> PROBLEM DETAILS: Each line below that includes "navy" counts once; report the total and nothing more.

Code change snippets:
****

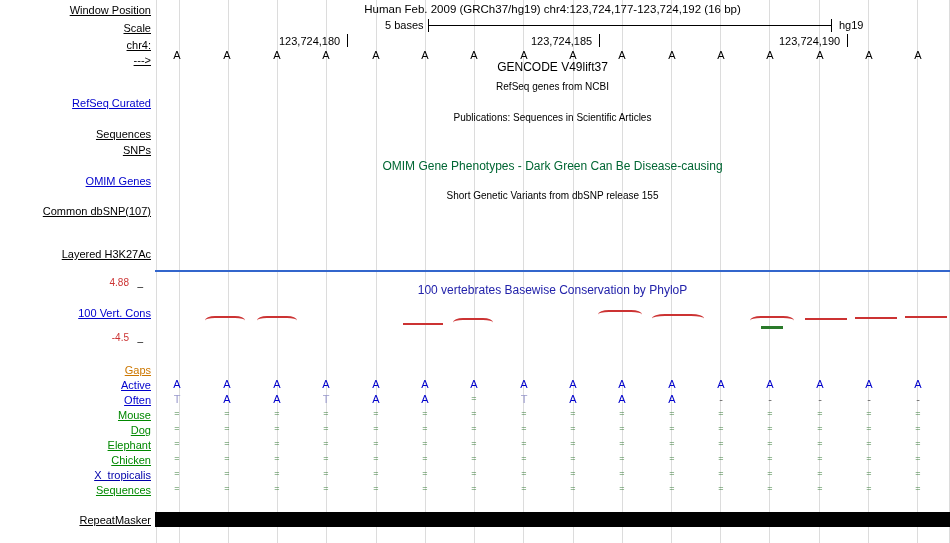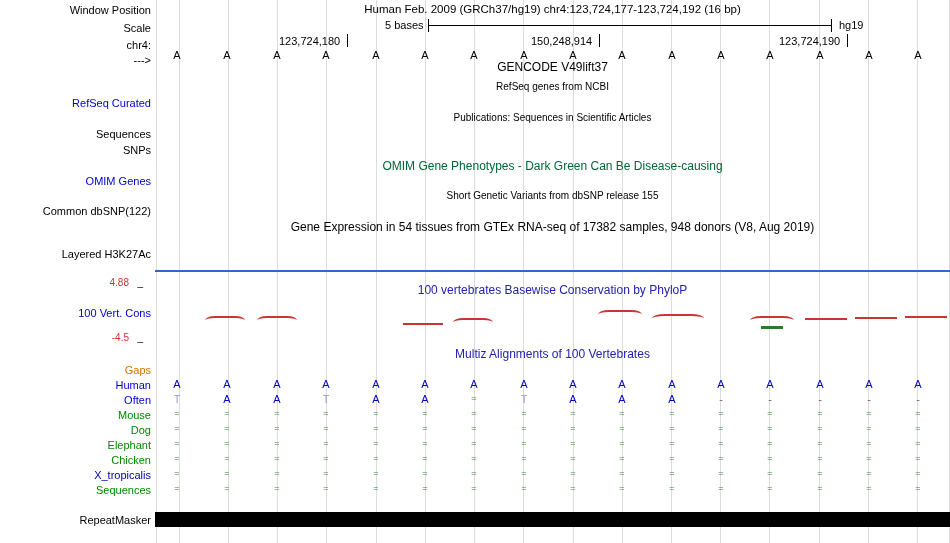--- a/index.html
+++ b/index.html
@@ -9,21 +9,21 @@
     font-family:"Liberation Sans", sans-serif;
     font-size:11px;
     color:#000000;
     overflow:hidden;
     position:relative;
   }
   .browser{position:relative;width:950px;height:543px;}
 
   
   .labels{position:absolute;left:0;top:0;width:155px;height:543px;}
-  .lbl{position:absolute;right:4px;text-align:center;white-space:nowrap;font-size:11px;}
+  .lbl{position:absolute;right:4px;text-align:center;white-space:nowrap;font-size:11px;text-decoration:underline;}
   .lbl.blue{color:#0000cc;}
   .lbl.orange{color:#cc7700;}
   .lbl.dkgreen{color:#008800;margin-left:7px;}
   .lbl.navy{color:#0000aa;}
 
   
   .panel{position:absolute;left:155px;top:0;width:795px;height:391px;}
 
   
   .grid{position:absolute;left:0;top:0;width:795px;height:543px;}
@@ -64,25 +64,25 @@
 
   <div class="labels">
     <div class="lbl" style="top:4px;">Window Position</div>
     <div class="lbl" style="top:22px;">Scale</div>
     <div class="lbl" style="top:39px;">chr4:</div>
     <div class="lbl" style="top:54px;">---&gt;</div>
     <div class="lbl blue" style="top:97px;">RefSeq Curated</div>
     <div class="lbl" style="top:128px;">Sequences</div>
     <div class="lbl" style="top:144px;">SNPs</div>
     <div class="lbl blue" style="top:175px;">OMIM Genes</div>
-    <div class="lbl" style="top:205px;">Common dbSNP(122)</div>
+    <div class="lbl" style="top:205px;">Common dbSNP(107)</div>
     <div class="lbl" style="top:248px;">Layered H3K27Ac</div>
     <div class="lbl blue" style="top:307px;">100 Vert. Cons</div>
     <div class="lbl orange" style="top:364px;">Gaps</div>
-    <div class="lbl blue" style="top:379px;">Human</div>
+    <div class="lbl blue" style="top:379px;">Active</div>
     <div class="lbl blue" style="top:394px;">Often</div>
     <div class="lbl dkgreen" style="top:409px;">Mouse</div>
     <div class="lbl dkgreen" style="top:424px;">Dog</div>
     <div class="lbl dkgreen" style="top:439px;">Elephant</div>
     <div class="lbl dkgreen" style="top:454px;">Chicken</div>
     <div class="lbl navy" style="top:469px;">X_tropicalis</div>
     <div class="lbl dkgreen" style="top:484px;">Sequences</div>
     <div class="lbl" style="top:514px;">RepeatMasker</div>
 
     <div class="axis-num" style="top:277px;right:26px;">4.88</div>
@@ -117,21 +117,21 @@
     <div class="ctext title-strong" style="top:3px;left:0;width:795px;">Human Feb. 2009 (GRCh37/hg19)   chr4:123,724,177-123,724,192 (16 bp)</div>
 
     <div class="ltext" style="top:19px;left:230px;">5 bases</div>
     <div class="ruler-line" style="top:25px;left:273px;width:403px;"></div>
     <div class="tick" style="top:19px;left:273px;height:13px;"></div>
     <div class="tick" style="top:19px;left:676px;height:13px;"></div>
     <div class="ltext" style="top:19px;left:684px;">hg19</div>
 
     <div class="ltext" style="top:35px;left:124px;">123,724,180</div>
     <div class="tick" style="top:34px;left:192px;height:13px;"></div>
-    <div class="ltext" style="top:35px;left:376px;">150,248,914</div>
+    <div class="ltext" style="top:35px;left:376px;">123,724,185</div>
     <div class="tick" style="top:34px;left:444px;height:13px;"></div>
     <div class="ltext" style="top:35px;left:624px;">123,724,190</div>
     <div class="tick" style="top:34px;left:692px;height:13px;"></div>
 
     <div id="fwd-bases">
         <div class="base" style="left: 15px; top: 49px;">A</div>
         <div class="base" style="left: 65px; top: 49px;">A</div>
         <div class="base" style="left: 115px; top: 49px;">A</div>
         <div class="base" style="left: 164px; top: 49px;">A</div>
         <div class="base" style="left: 214px; top: 49px;">A</div>
@@ -146,41 +146,39 @@
         <div class="base" style="left: 658px; top: 49px;">A</div>
         <div class="base" style="left: 707px; top: 49px;">A</div>
         <div class="base" style="left: 756px; top: 49px;">A</div>
       </div>
 
     <div class="ctext" style="top:60px;left:0;width:795px;font-size:12px;">GENCODE V49lift37</div>
     <div class="ctext" style="top:112px;left:0;width:795px;font-size:10px;">Publications: Sequences in Scientific Articles</div>
     <div class="ctext" style="top:81px;left:0;width:795px;font-size:10px;">RefSeq genes from NCBI</div>
     <div class="ctext green-text" style="top:159px;left:0;width:795px;font-size:12px;">OMIM Gene Phenotypes - Dark Green Can Be Disease-causing</div>
     <div class="ctext" style="top:190px;left:0;width:795px;font-size:10px;">Short Genetic Variants from dbSNP release 155</div>
-    <div class="ctext" style="top:220px;left:0;width:795px;font-size:12px;">Gene Expression in 54 tissues from GTEx RNA-seq of 17382 samples, 948 donors (V8, Aug 2019)</div>
 
     <div class="hr-blue" style="top:270px;"></div>
 
     <div class="ctext blue-text" style="top:283px;left:0;width:795px;font-size:12px;">100 vertebrates Basewise Conservation by PhyloP</div>
 
     <div>
       <div class="cons-hump" style="top:316px;left:50px;width:40px;"></div>
       <div class="cons-hump" style="top:316px;left:102px;width:40px;"></div>
       <div class="cons-mark" style="top:323px;left:248px;width:40px;"></div>
       <div class="cons-hump" style="top:318px;left:298px;width:40px;"></div>
       <div class="cons-hump" style="top:310px;left:443px;width:44px;"></div>
       <div class="cons-hump" style="top:314px;left:497px;width:52px;"></div>
       <div class="cons-hump" style="top:316px;left:595px;width:44px;"></div>
       <div class="greenbar" style="top:326px;left:606px;width:22px;"></div>
       <div class="cons-mark" style="top:318px;left:650px;width:42px;"></div>
       <div class="cons-mark" style="top:317px;left:700px;width:42px;"></div>
       <div class="cons-mark" style="top:316px;left:750px;width:42px;"></div>
     </div>
 
-    <div class="ctext blue-text" style="top:347px;left:0;width:795px;font-size:12px;">Multiz Alignments of 100 Vertebrates</div>
 
     <div id="align-rows">
         <div class="base b-blue" style="left: 15px; top: 378px;">A</div>
         <div class="base b-blue" style="left: 65px; top: 378px;">A</div>
         <div class="base b-blue" style="left: 115px; top: 378px;">A</div>
         <div class="base b-blue" style="left: 164px; top: 378px;">A</div>
         <div class="base b-blue" style="left: 214px; top: 378px;">A</div>
         <div class="base b-blue" style="left: 263px; top: 378px;">A</div>
         <div class="base b-blue" style="left: 312px; top: 378px;">A</div>
         <div class="base b-blue" style="left: 362px; top: 378px;">A</div>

****

> RESULT BELOW: 2